All enrolled patients underwent blood sampling, ECG and transthoracic echocardiography. The highest levels of cardiac biomarkers, the highest prevalence of ST-segment changes, T-wave inversions and impaired left or right ventricular function were seen in the ‘rule-in’ group, whereas haemoglobin and creatinine clearance was lowest in this group (table 2). The highest prevalence of supraventricular tachycardia, which was atrial fibrillation in 84% of cases, was seen in patients classified as ‘observe’.
All patients with a high likelihood for an acute coronary syndrome were scheduled for an early invasive strategy according to current guidelines.1 5 Patients with a lower likelihood were planned for cardiac stress testing if clinically indicated and possible for the patient. Altogether, 858 patients (65.1%) underwent either stress testing or coronary angiography. 377 patients (28.6%) received a coronary intervention (table 2). 98.7% of patients diagnosed with type 1 MI underwent angiography and 95.3% percutaneous coronary intervention (PCI) or bypass surgery. The remaining three patients refused an invasive strategy. Patients without MI as final diagnosis received stress testing and/or coronary angiography in 62.0%. 16.8% of these patients needed coronary revascularisation. Altogether, 94 out of 250 patients diagnosed with MI type 2 (37.6%) and 312 of 832 (37.5%) without MI underwent coronary angiography.
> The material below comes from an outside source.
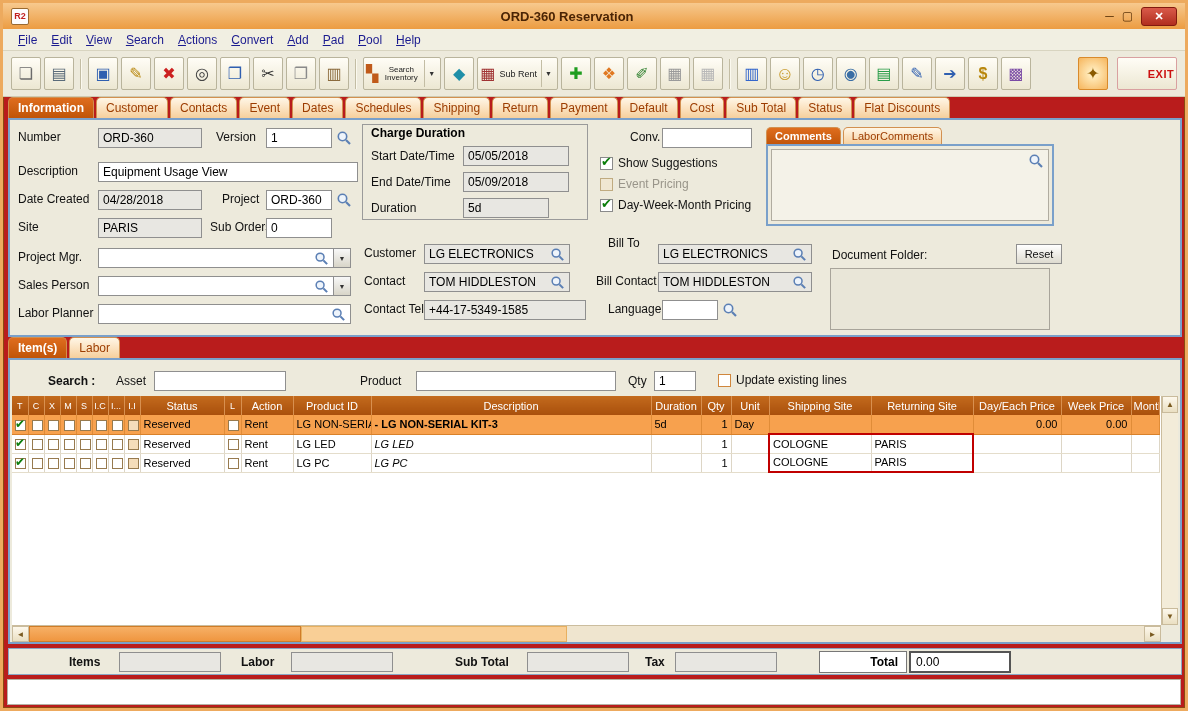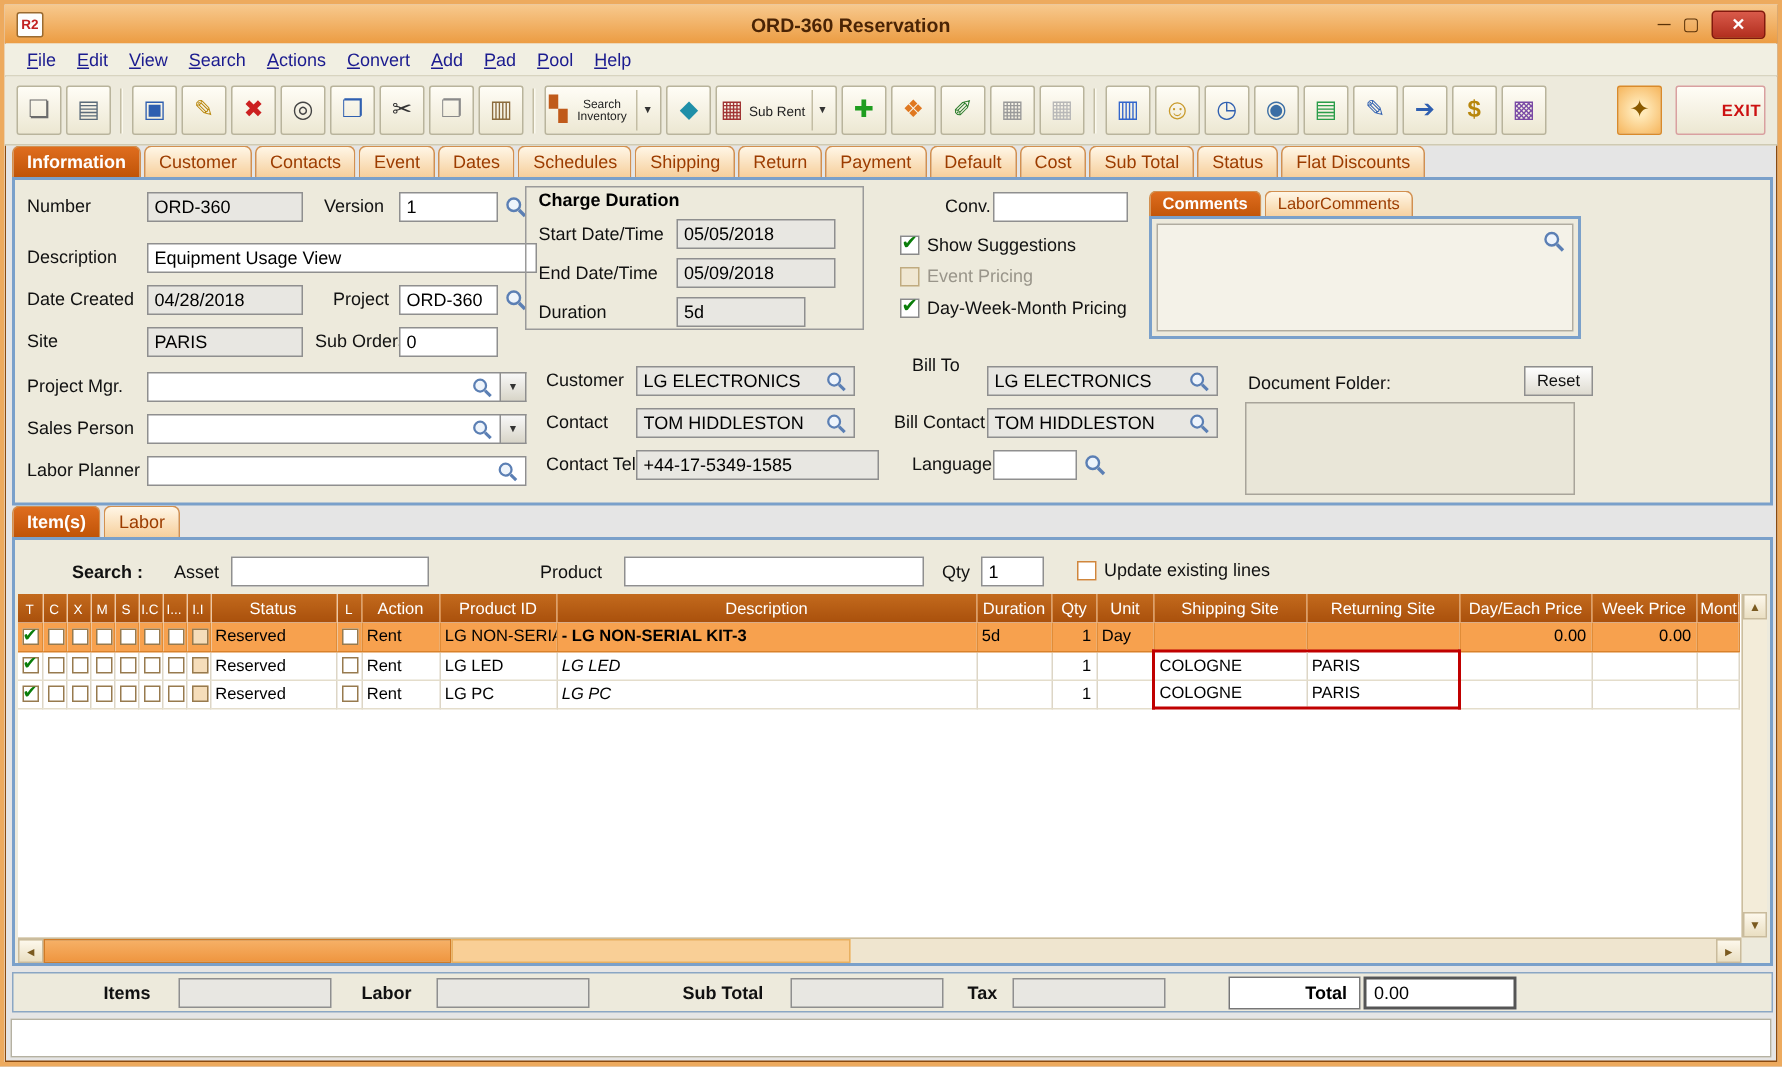"R2" .window { background: #e5e5e5 -> #b91c1c }
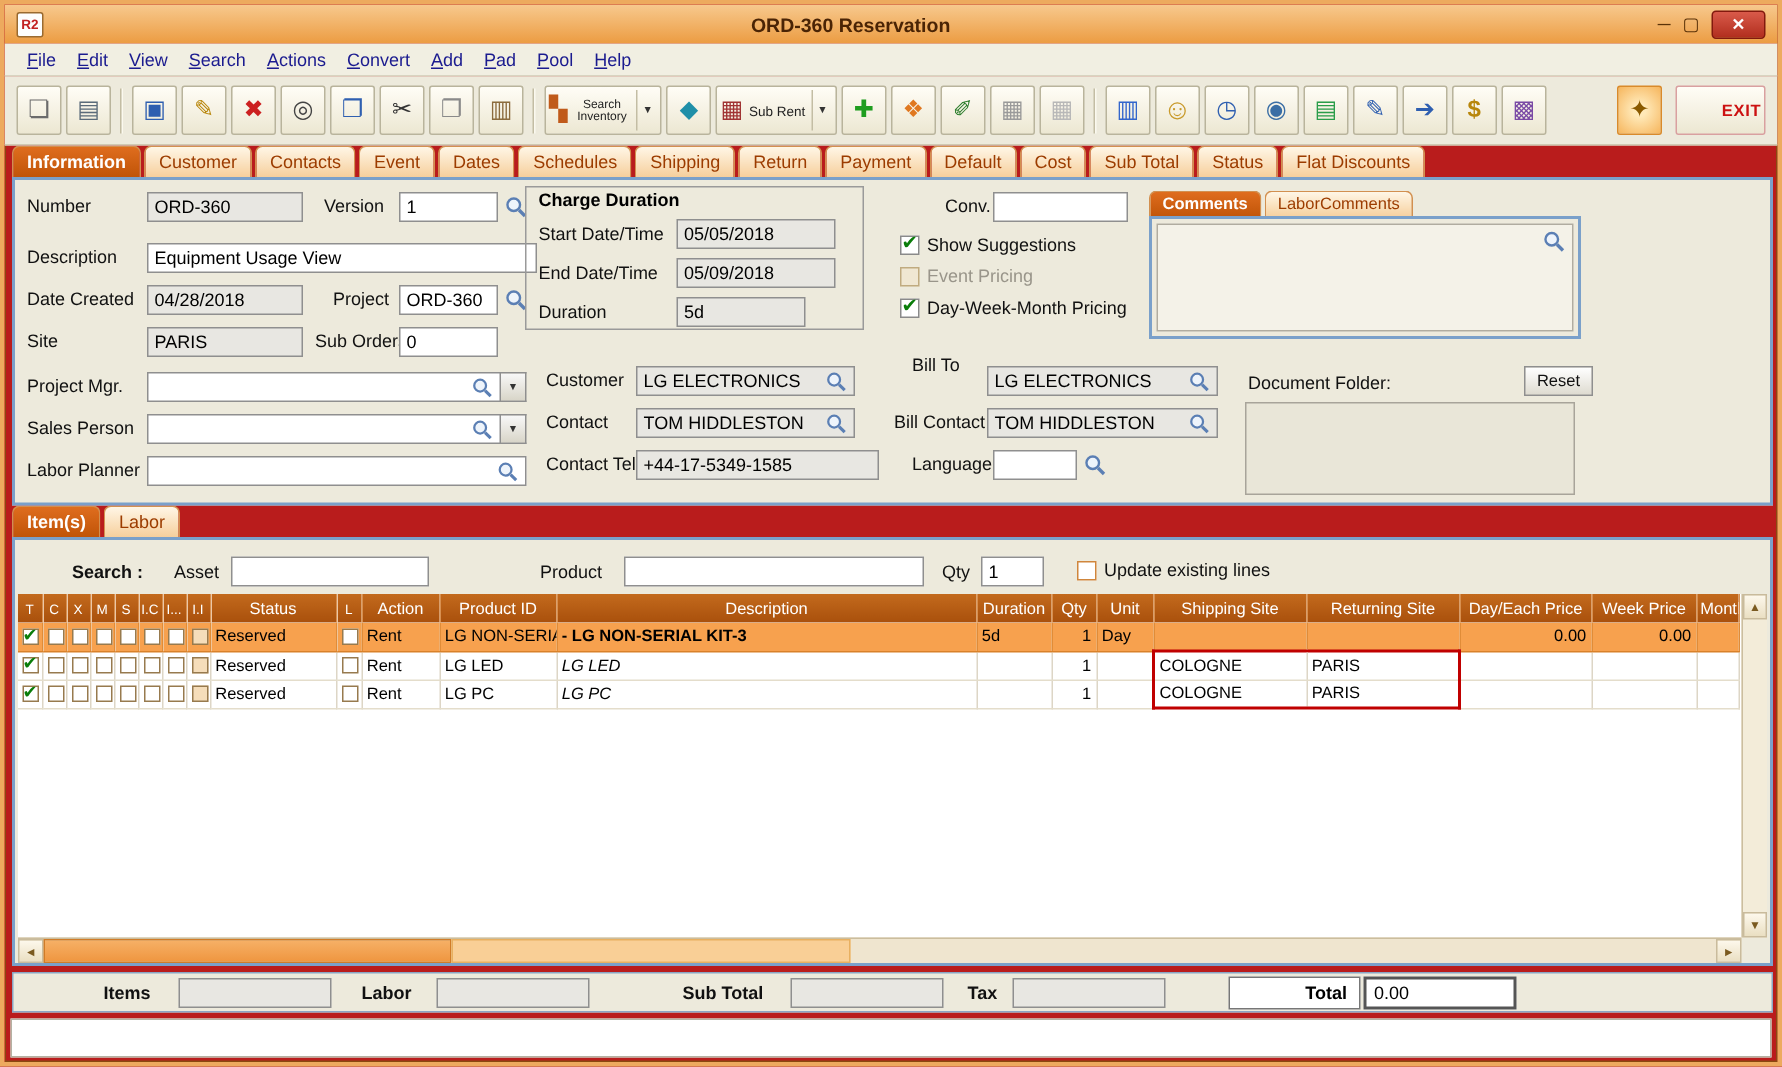"Charge Duration" div.group { left: 340px -> 352px }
The adjudicated final diagnosis was MI in 486 patients (36.9%). When stratified according to the Fourth Universal Definition of MI, 235 of MIs (48.4%) were classified as type 1 (spontaneous MI), 250 (51.4%) as type 2 (MI secondary to an ischaemic imbalance) and one patient died due to acute MI on admission before any invasive treatment or second blood sample could be drawn (type 3 MI). Patients in the ‘rule-in’ group were diagnosed with MI in 89.5% as compared with only 17.7% of patients classified as ‘observe’ (table 3). One patient classified by the 1-hour troponin algorithm as ‘rule-out’ was diagnosed with MI (type 1). This patient was presenting with typical chest pain lasting for several hours that stopped after administration of heparin, nitrates and morphine. The initial hs-cTnT was 11 and 13 ng/L after 1 hour. However, the pain-free patient developed within the next 5 hours a more than 70-fold rise in troponin. The coronary angiography showed a subtotal stenosis of the right coronary artery, which was treated by PCI.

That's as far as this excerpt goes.